Таково было превращение, случившееся с моим братом: за считанные дни он стал жадным до удовольствий, бесшабашным, неугомонным гулякой, завсегдатаем злачных мест и ценителем умопомрачительных современных танцев. Он взрослел у меня на глазах и больше ни словом не обмолвился о Париже, поскольку явно обрел свой рай в Лондоне. Я радовалась, но одновременно и недоумевала: что-то в его веселости меня настораживало, хотя ясно сформулировать своих подозрений я не могла. Постепенно назревал перелом — брат каждый раз возвращался под утро, но о своих развлечениях рассказывать мне перестал. Однажды, когда мы сидели за завтраком, я глянула ему в глаза и увидела перед собой незнакомца.
— О, Френсис! — закричала я. — О, Френсис, Френсис, что же ты наделал?! — Мои слова потонули в бурных рыданиях, и, заливаясь слезами, я выбежала из комнаты. Ничего не понимая, я вдруг поняла все. Какая-то сложная игра ассоциаций заставила меня вспомнить тот вечер, когда брат впервые высунул нос из дому в неурочный час: закатное небо вновь полыхало у меня перед глазами, а по нему неслись облака, похожие на пожираемый огнем город и проливали на землю кровавый дождь. Немного успокоившись и убедив себя, что, в конце концов, никакого особого вреда брату нанесено не было, я решила, что вечером заставлю его назначить день отъезда в Париж. После ужина брат выпил лекарство, которое продолжал принимать, и некоторое время мы непринужденно беседовали на какие-то ничего не значащие темы. Я уже совсем было собралась завести нужный разговор, как вдруг все слова выскочили у меня из головы, и леденящая, невыносимая тяжесть легла мне на сердце и стала душить невыразимым ужасом, как забиваемая над живым человеком крышка гроба.
Мы ужинали без свечей. Комната постепенно погружалась во мрак, который, накопившись в достаточном количестве в дальних углах, медленно расползался по стенам. Пытаясь сообразить, что нужно сказать Френсису, я задержалась взглядом на одном из окон — и тут небо сверкнуло, засияло, как в тот достопамятный вечер, и в проеме двух темных громад-домов появилось ужасающего великолепия зарево: то пульсировали багрянцем облака, разверзшаяся неведомо где бездна изрыгала огонь, сизые тучи беспорядочно наползали одна на другую, где-то вдали полыхали языки зловещего пламени, а внизу все было словно залито кровью. Я перевела глаза на брата, сидевшего ко мне лицом, и попыталась обратиться к нему, но слова застыли у меня на устах, ибо я увидела его руку, лежавшую на столе. Между большим и указательным пальцами сжатого кулака виднелась отметина — пятнышко размером в шестипенсовик, по цвету напоминавшее глубокий кровоподтек. Каким-то шестым чувством я поняла, что это не синяк. О, если б человеческая плоть могла гореть огнем, а огонь быть черным, как смоль, то примерно так бы это и выглядело! От этого зрелища жуткий страх зашевелился в моей душе, и только краешком ускользавшего сознания я уловила мысль: это клеймо. На мгновение надо мною померкли краски неба, а когда я очнулась, брата в комнате не было, и тут же я услыхала, как внизу хлопнула входная дверь.
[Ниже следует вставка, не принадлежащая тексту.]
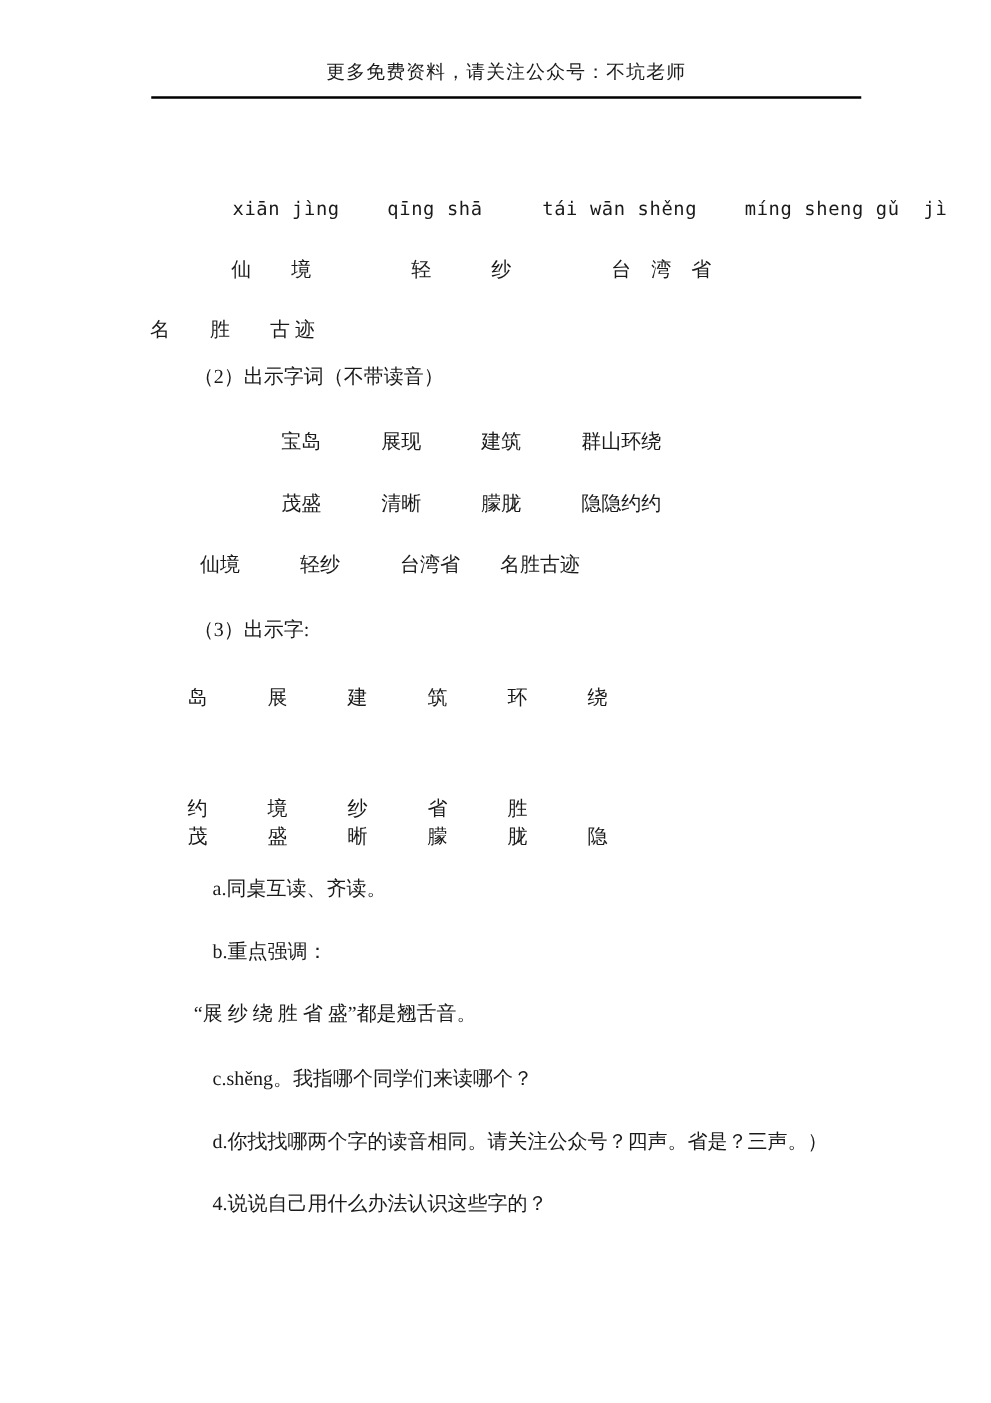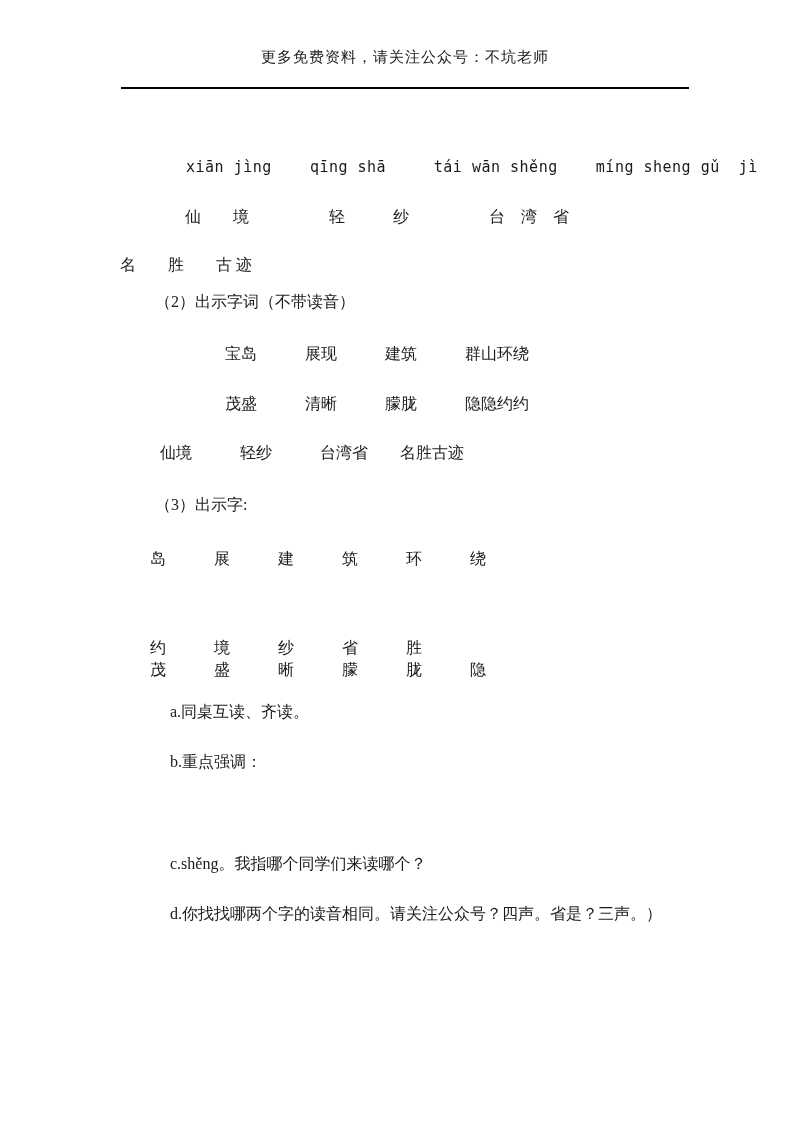"更多免费资料，请关注公众号：不坑老师" .hdr { padding-bottom: 20px -> 10px }
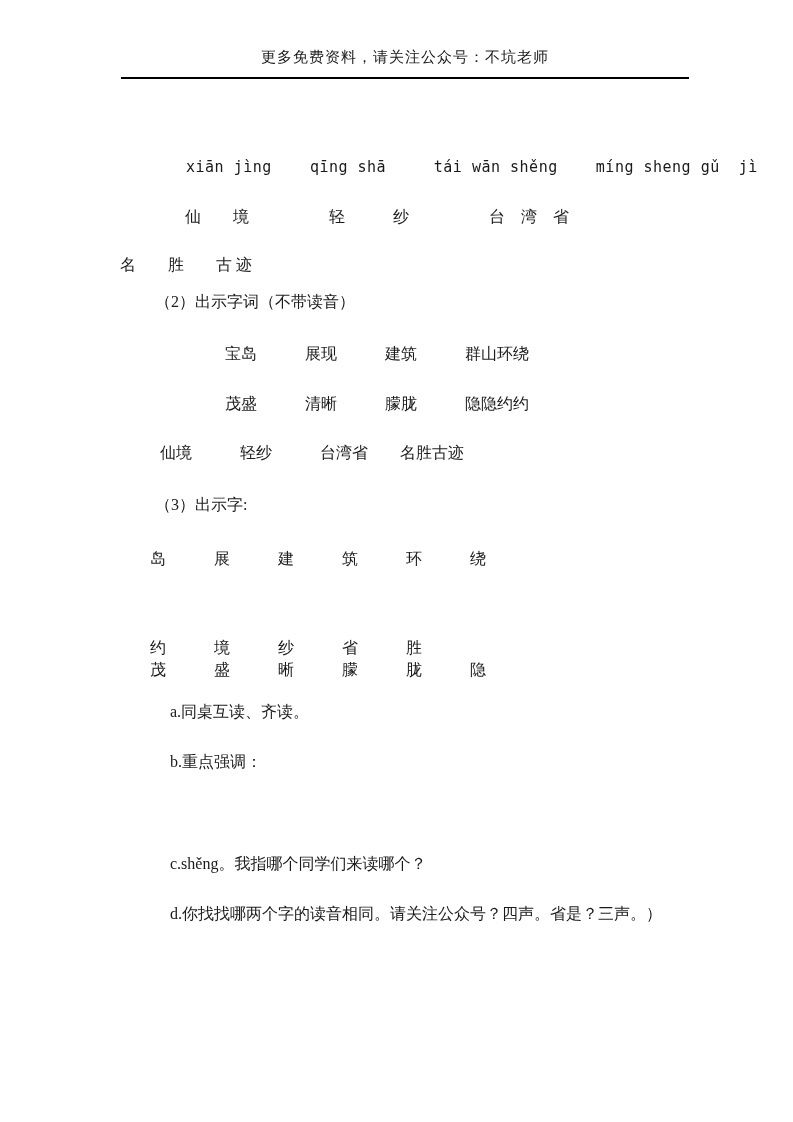"“展 纱 绕 胜 省" div.line { html: none -> <div>“展 纱 绕 胜 省 盛”都是翘舌音。</div> }
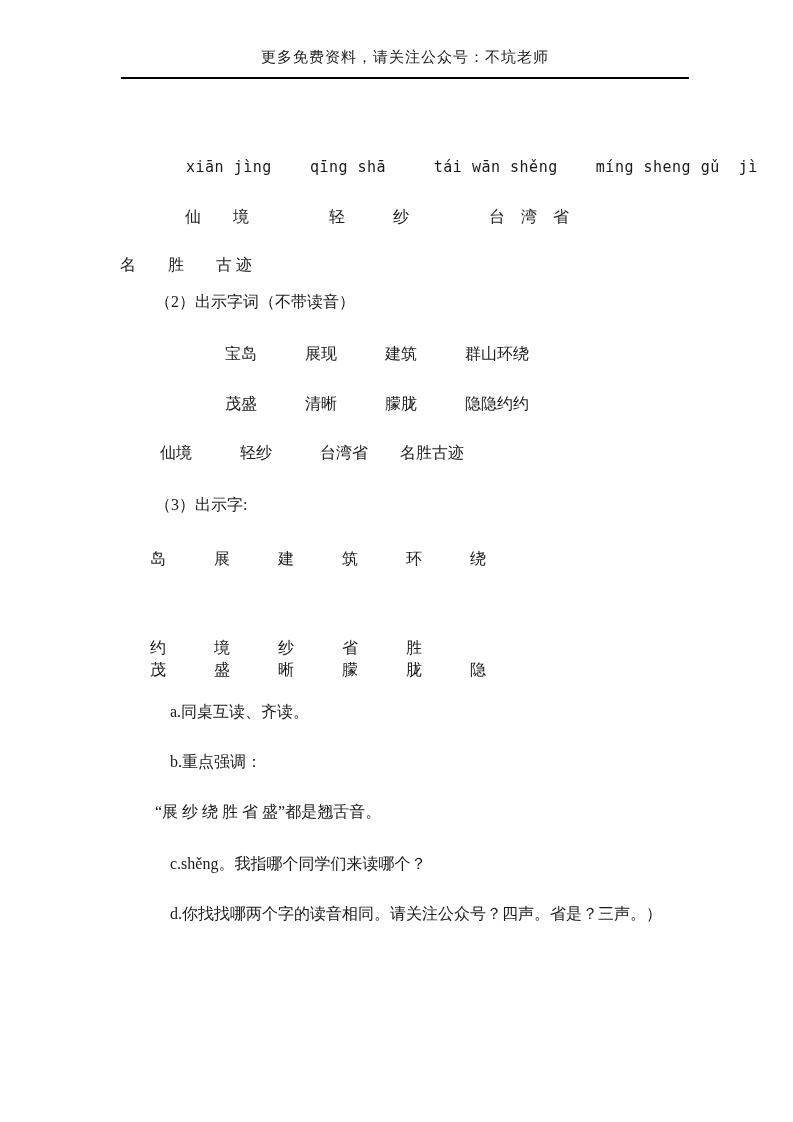"4.说说自己用什么办法认识这些字的？" div.line { html: none -> <div>4.说说自己用什么办法认识这些字的？</div> }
Было уже поздно, но все же я надела шляпку и отправилась к доктору Хэбердину. В большой приемной, тускло освещенной единственной свечой, которую доктор принес с собой, я, заикаясь, срывающимся голосом рассказала ему все, начиная с того дня, когда брат стал принимать лекарство, и кончая увиденной полчаса назад отметиной.
Когда я закончила, доктор с минуту глядел на меня с видом величайшего сострадания.
— Дорогая мисс Лестер, — сказал он, — вы, очевидно, очень волновались за брата и беспокоились о нем. Это правда?